Speaking in response to recent developments at Infosys, Wipro, and Tata Consultancy Services (TCS), Vembu described the current wave of job cuts and financial slowdowns as part of a broader reckoning. “This is not just a cyclical downturn or an AI-related shift. The industry has been inefficient for decades,” he said.
According to Vembu, the software sector has operated within the confines of an “asset bubble,” which has led to inflated valuations, bloated workforces, and minimal productivity gains.
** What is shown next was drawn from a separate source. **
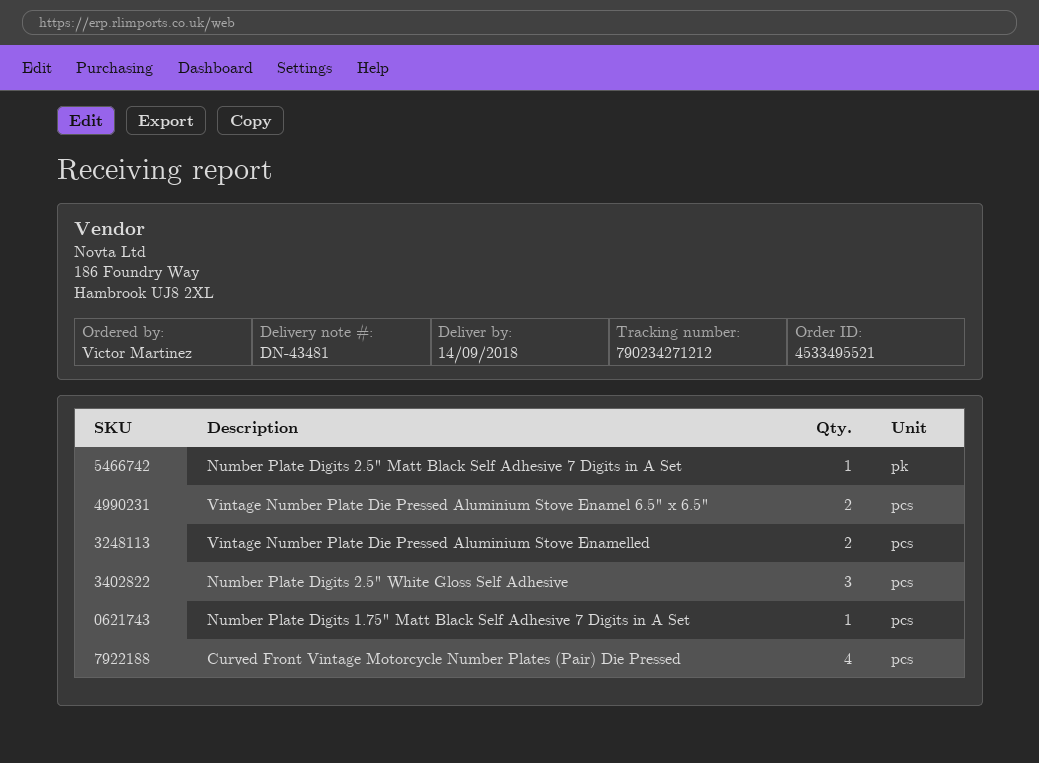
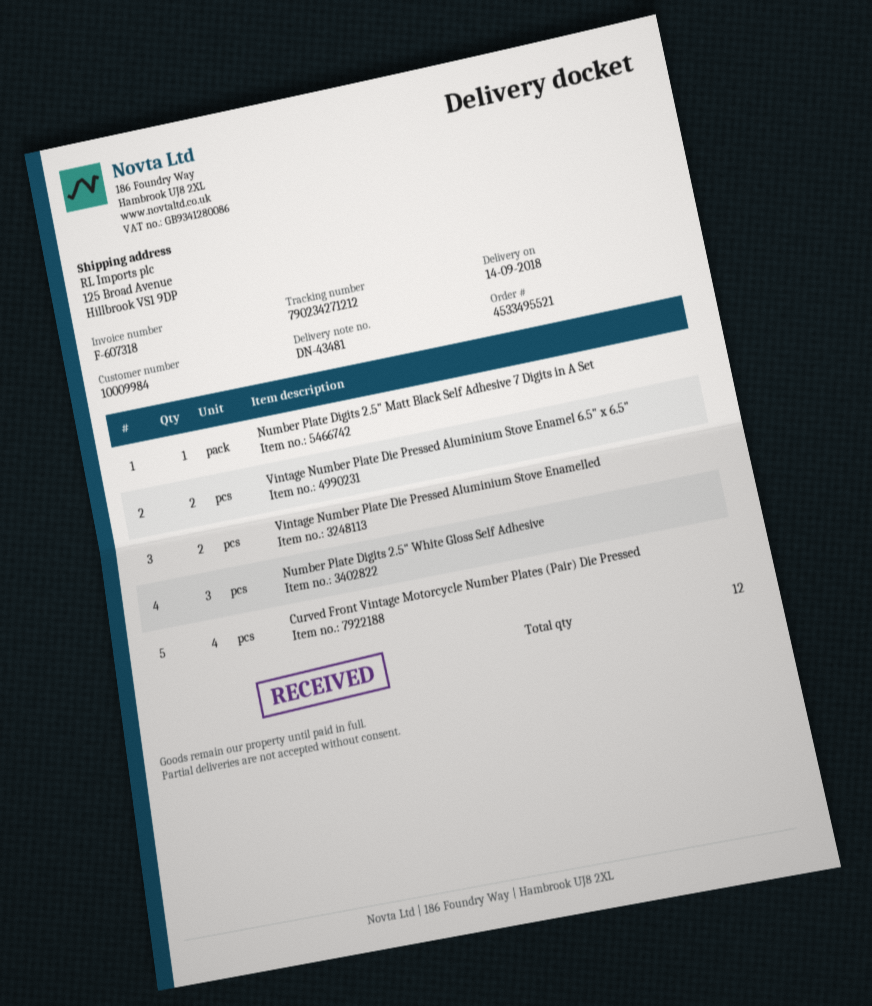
Number Plate Digits 1.75" Matt Black Self Adhesive 7 Digits in A Set: 1 -> none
He criticized India’s IT ecosystem for adopting these global inefficiencies instead of forging a more resilient, innovation-driven path. “Unfortunately, we copied the wrong aspects of this model,” he noted.
Sluggish growth hits IT giants
His remarks come at a time when top-tier IT firms are reporting their weakest performances in years. Infosys recently cut its revenue growth forecast for FY26 to 0–3%, the lowest since the 2008 global financial crisis. It also plans to lay off 240 entry-level employees who failed internal assessments, adding to over 300 trainees let go earlier this year. Although reskilling programs were offered through NIIT and UpGrad, the layoffs signal tightening margins and performance pressure.
Wipro, despite posting a 25.9% jump in net profit to ₹3,569.6 crore, has issued weak guidance for the upcoming quarter, forecasting a revenue decline of up to 3.5%. Its shares dropped 6% following the announcement. Meanwhile, TCS reported a Q4 profit dip of 1.69% year-on-year and its slowest revenue growth in four years.
Call for industry course correction
Vembu warned that the situation may worsen unless the industry course-corrects. “We are at an inflection point,” he said. “The last 30 years will not be a blueprint for the next 30. We must rethink everything—from education and hiring to value creation and where our talent is going.”
He also advocated for channeling tech talent into underinvested sectors like manufacturing, energy, and infrastructure. “Software is important, but it cannot be the only path. It’s time to build across sectors.”
His comments echo growing calls for structural reform in India's tech economy, as the country navigates a challenging period for its flagship industry.